■ Task requirements ■
Give the records below again in full, exactly as written, but without any images.

■ Material for this task ■
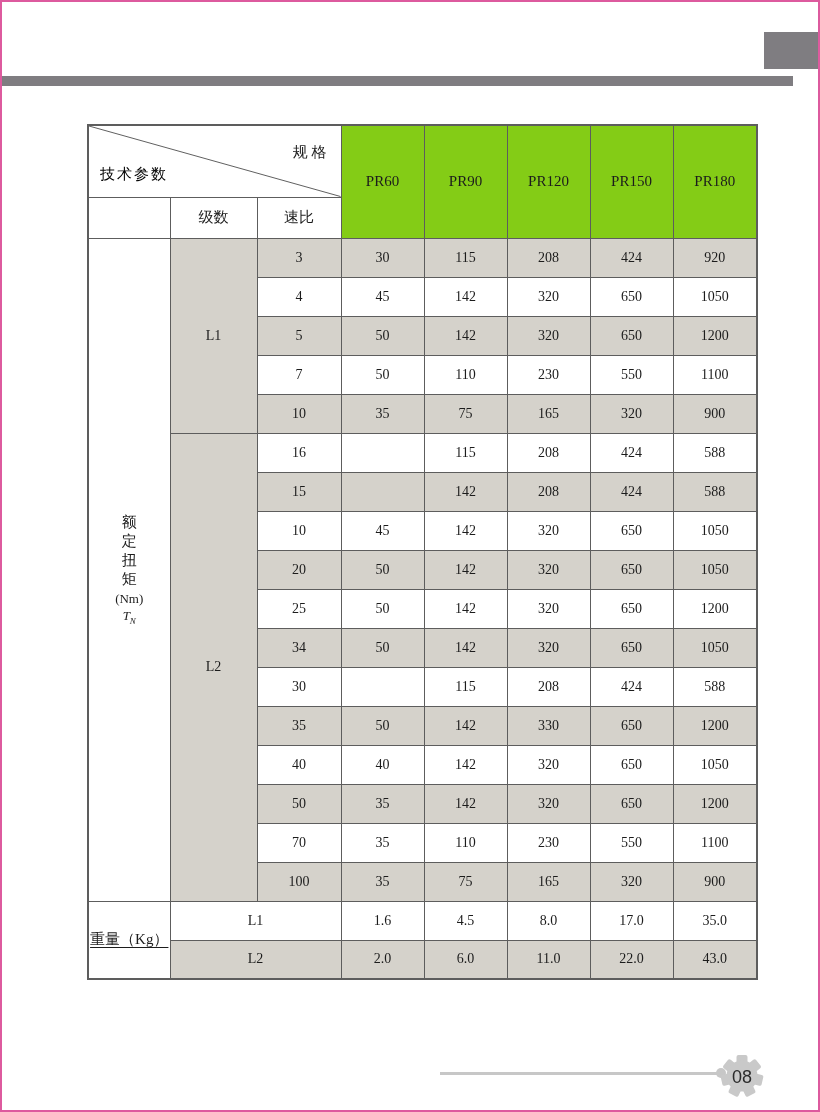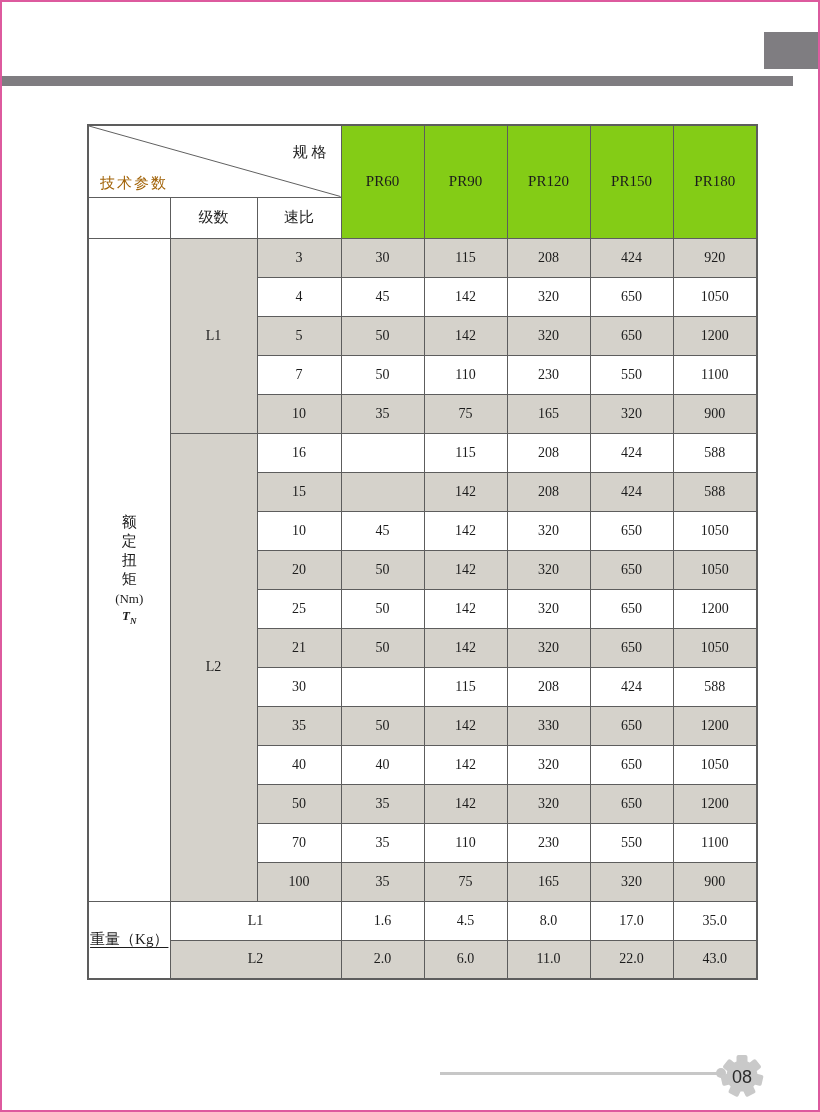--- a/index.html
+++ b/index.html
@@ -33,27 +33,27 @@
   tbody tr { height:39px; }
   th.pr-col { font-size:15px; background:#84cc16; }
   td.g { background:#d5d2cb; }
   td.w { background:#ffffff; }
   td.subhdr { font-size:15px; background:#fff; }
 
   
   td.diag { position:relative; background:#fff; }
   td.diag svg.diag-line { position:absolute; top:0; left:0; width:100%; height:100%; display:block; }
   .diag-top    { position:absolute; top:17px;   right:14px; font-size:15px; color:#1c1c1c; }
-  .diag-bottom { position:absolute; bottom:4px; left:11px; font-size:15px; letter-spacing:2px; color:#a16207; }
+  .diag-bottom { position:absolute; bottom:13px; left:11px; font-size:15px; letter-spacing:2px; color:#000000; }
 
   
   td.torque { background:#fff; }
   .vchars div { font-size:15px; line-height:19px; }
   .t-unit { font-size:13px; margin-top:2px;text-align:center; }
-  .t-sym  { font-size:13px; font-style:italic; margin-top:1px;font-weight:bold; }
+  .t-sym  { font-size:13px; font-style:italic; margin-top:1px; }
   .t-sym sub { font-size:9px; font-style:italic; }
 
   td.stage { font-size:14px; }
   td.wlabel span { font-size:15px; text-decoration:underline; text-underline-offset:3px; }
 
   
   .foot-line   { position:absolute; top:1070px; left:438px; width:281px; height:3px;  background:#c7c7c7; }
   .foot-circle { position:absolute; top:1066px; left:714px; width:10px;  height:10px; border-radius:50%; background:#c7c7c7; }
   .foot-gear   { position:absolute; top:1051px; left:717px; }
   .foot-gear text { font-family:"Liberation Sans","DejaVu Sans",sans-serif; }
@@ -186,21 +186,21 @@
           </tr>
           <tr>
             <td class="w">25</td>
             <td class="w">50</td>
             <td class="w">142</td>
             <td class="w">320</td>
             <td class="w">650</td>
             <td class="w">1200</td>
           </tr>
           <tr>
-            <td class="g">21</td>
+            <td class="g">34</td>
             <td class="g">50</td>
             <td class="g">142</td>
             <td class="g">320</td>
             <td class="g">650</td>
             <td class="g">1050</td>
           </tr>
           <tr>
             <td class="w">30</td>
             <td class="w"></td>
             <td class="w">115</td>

■ Answer space ■
--- a/index.html
+++ b/index.html
@@ -33,27 +33,27 @@
   tbody tr { height:39px; }
   th.pr-col { font-size:15px; background:#84cc16; }
   td.g { background:#d5d2cb; }
   td.w { background:#ffffff; }
   td.subhdr { font-size:15px; background:#fff; }
 
   
   td.diag { position:relative; background:#fff; }
   td.diag svg.diag-line { position:absolute; top:0; left:0; width:100%; height:100%; display:block; }
   .diag-top    { position:absolute; top:17px;   right:14px; font-size:15px; color:#1c1c1c; }
-  .diag-bottom { position:absolute; bottom:4px; left:11px; font-size:15px; letter-spacing:2px; color:#a16207; }
+  .diag-bottom { position:absolute; bottom:13px; left:11px; font-size:15px; letter-spacing:2px; color:#000000; }
 
   
   td.torque { background:#fff; }
   .vchars div { font-size:15px; line-height:19px; }
   .t-unit { font-size:13px; margin-top:2px;text-align:center; }
-  .t-sym  { font-size:13px; font-style:italic; margin-top:1px;font-weight:bold; }
+  .t-sym  { font-size:13px; font-style:italic; margin-top:1px; }
   .t-sym sub { font-size:9px; font-style:italic; }
 
   td.stage { font-size:14px; }
   td.wlabel span { font-size:15px; text-decoration:underline; text-underline-offset:3px; }
 
   
   .foot-line   { position:absolute; top:1070px; left:438px; width:281px; height:3px;  background:#c7c7c7; }
   .foot-circle { position:absolute; top:1066px; left:714px; width:10px;  height:10px; border-radius:50%; background:#c7c7c7; }
   .foot-gear   { position:absolute; top:1051px; left:717px; }
   .foot-gear text { font-family:"Liberation Sans","DejaVu Sans",sans-serif; }
@@ -186,21 +186,21 @@
           </tr>
           <tr>
             <td class="w">25</td>
             <td class="w">50</td>
             <td class="w">142</td>
             <td class="w">320</td>
             <td class="w">650</td>
             <td class="w">1200</td>
           </tr>
           <tr>
-            <td class="g">21</td>
+            <td class="g">34</td>
             <td class="g">50</td>
             <td class="g">142</td>
             <td class="g">320</td>
             <td class="g">650</td>
             <td class="g">1050</td>
           </tr>
           <tr>
             <td class="w">30</td>
             <td class="w"></td>
             <td class="w">115</td>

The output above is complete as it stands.